Title text: I was just disassembling it over the course of five hours so it would fit in the trash more efficiently.


This graph depicts the sentiment created by the act of repairing something, depending on the time it took (x-axis) and the ensuing result (y-axis). The degree of triumph and exultation (expressed in sentences in quotes inside the graph) is strongly enhanced by the time the operation takes and is also positively correlated with the result (if any). Actions during the repair process are described in sentences without quotes. The conclusions are rather optimistic; the most negative feeling expressed (after the maximum time of repair with the minimum degree of success) is a threat against other objects that might have plans to break.

The graph shows the main path most of his fixes apparently usually take (solid line) along with some variations they sometimes take (dotted lines). Projects usually start out with items that mostly work, but have minor problems. Occasionally they just need a cleaning (first dotted line). If that doesn't work, he takes them partly apart, and then there are times he's able to put them back together and get them to either work completely (one branch of a dotted line) or get it back to the condition it started out in (the other branch of the dotted line), at which point he doesn't tempt fate by continuing, knowing what's likely to happen if he continues messing with it. When it's still not working, he takes it apart more, starts doing less reversible things like cutting wires, and finally starts watching YouTube videos hopefully showing the right way to fix it, or at least how others fixed it. This takes it to a state just one step above "Will never work again", after which there can be several results. One dotted line shows it's restored to being fully fixed and he feels victorious and proud that all the hard work paid off, and he thinks he deserves a Nobel Prize for his efforts. The next dotted line is when he gets it partially working again, and gives up, satisfied to at least not have completely destroyed it even though it's a little worse than before. The third, main path result is total failure, which he could take as a personal failure but to which he instead responds with humor by admonishing the rest of his possessions not to develop minor problems otherwise the same total destruction might happen to them. This path ends up a partial step below "Will never work again" so it's unclear what that state is... maybe that's the "throw it away" state.

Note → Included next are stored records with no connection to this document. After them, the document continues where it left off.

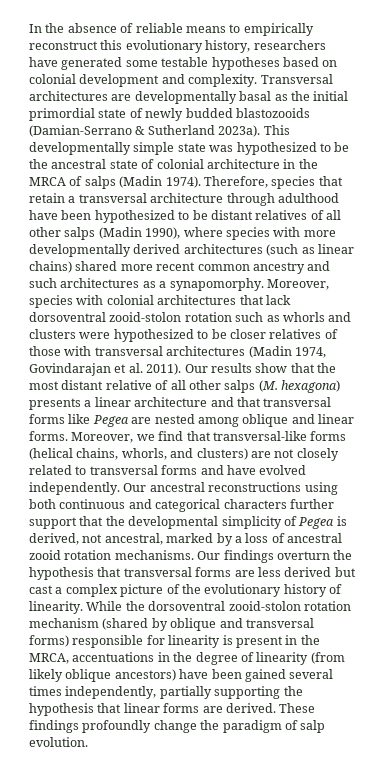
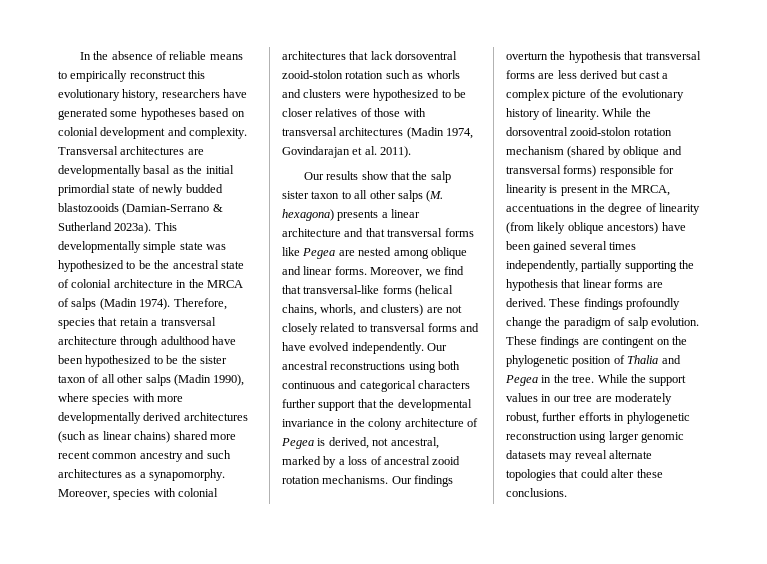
- In the absence of reliable means to empirically reconstruct this evolutionary history, researchers have generated some testable hypotheses based on colonial development and complexity.
+ In the absence of reliable means to empirically reconstruct this evolutionary history, researchers have generated some hypotheses based on colonial development and complexity.
- Therefore, species that retain a transversal architecture through adulthood have been hypothesized to be distant relatives of all other salps (Madin 1990), where species with more developmentally derived architectures (such as linear chains) shared more recent common ancestry and such architectures as a synapomorphy.
+ Therefore, species that retain a transversal architecture through adulthood have been hypothesized to be the sister taxon of all other salps (Madin 1990), where species with more developmentally derived architectures (such as linear chains) shared more recent common ancestry and such architectures as a synapomorphy.
- Moreover, species with colonial architectures that lack dorsoventral zooid-stolon rotation such as whorls and clusters were hypothesized to be closer relatives of those with transversal architectures (Madin 1974, Govindarajan et al. 2011). Our results show that the most distant relative of all other salps (M. hexagona) presents a linear architecture and that transversal forms like Pegea are nested among oblique and linear forms.
+ Moreover, species with colonial architectures that lack dorsoventral zooid-stolon rotation such as whorls and clusters were hypothesized to be closer relatives of those with transversal architectures (Madin 1974, Govindarajan et al. 2011).
+ Our results show that the salp sister taxon to all other salps (M. hexagona) presents a linear architecture and that transversal forms like Pegea are nested among oblique and linear forms.
- Our ancestral reconstructions using both continuous and categorical characters further support that the developmental simplicity of Pegea is derived, not ancestral, marked by a loss of ancestral zooid rotation mechanisms.
+ Our ancestral reconstructions using both continuous and categorical characters further support that the developmental invariance in the colony architecture of Pegea is derived, not ancestral, marked by a loss of ancestral zooid rotation mechanisms.
+ These findings are contingent on the phylogenetic position of Thalia and Pegea in the tree. While the support values in our tree are moderately robust, further efforts in phylogenetic reconstruction using larger genomic datasets may reveal alternate topologies that could alter these conclusions.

The title text shows another excuse for failure. Nobody would spend five hours being a trash compactor. One could however claim to be separating the different parts for sorting into recycling bins or separating the parts that aren't themselves damaged by the process from those that will no longer be of use to anyone. This still doesn't have any tangible benefits for the one doing the sorting (although it might earn them points with the recipient).

A similar sentiment was expressed in 349: Success. However, in Success, the computer would keep developing new problems and putting Cueball in worse and worse situations while in this comic it is just that Randall has increasing trouble fixing the issue as time wears on.


[Caption above the diagram:]
How well something works
After I decide to fix it
[The comic shows a graph with a solid curve that decreases in 8 different sized steps from the top left to the bottom right. The X-axis shows time passes and gives the time from zero to five hours with 6 ticks with labels beneath. The Y-axis shows how well something works with 8 ticks, but only four of them labeled.]
Works great
Has minor problems
Doesn't work
Will never work again
0 hours   1 hour   2 hours   3 hours   4 hours   5 hours
[The solid line has six labels with eight arrow pointing to different sections, two times the same label has two arrows pointing to different sections the first two places where the lines takes a step down, and the second to two plateaus on either side of a step. In total the arrows point four times on both steps and plateaus. Both the first and final plateau has a dot has added to the line, and the arrows point to those. Above the solid line there are three dotted lines going up from three plateaus just before the solid line takes a step down, the last two of these lines split up in two, with one going higher. At the end of each of these five dotted lines there is a sentence spoken. The solid line begins at the 2nd tick on the Y-Axis and finishes at the last. The three dotted lines going up ends up at the 1. tick on the Y-axis, for the last two there are also a line ending at the 2nd tick and 3rd tick respectively. Only the first label being above the first tick on the X-axis but the last three labels are all above the last tick on the X-Axis. Here is a list of all the labels in chronological order according to the position on the X-axis. For those that has the same time stamp the top one will be mentioned first. Those at the end of a line are indented:]
I start trying to fix it
"It just needed cleaning!"
Take it apart
"Fixed it!"
"Well, at least it's not more broken than when I started."
Take it apart more
Watch YouTube instructional videos
Take a deep breath and cut wires
"That was heroic and I deserve a Nobel prize."
"Well, it sort of works now."
(Turn to other possessions)
"...And let that be a lesson to you."


  • The initial version of the normal sized image at xkcd was broken. This was later repaired.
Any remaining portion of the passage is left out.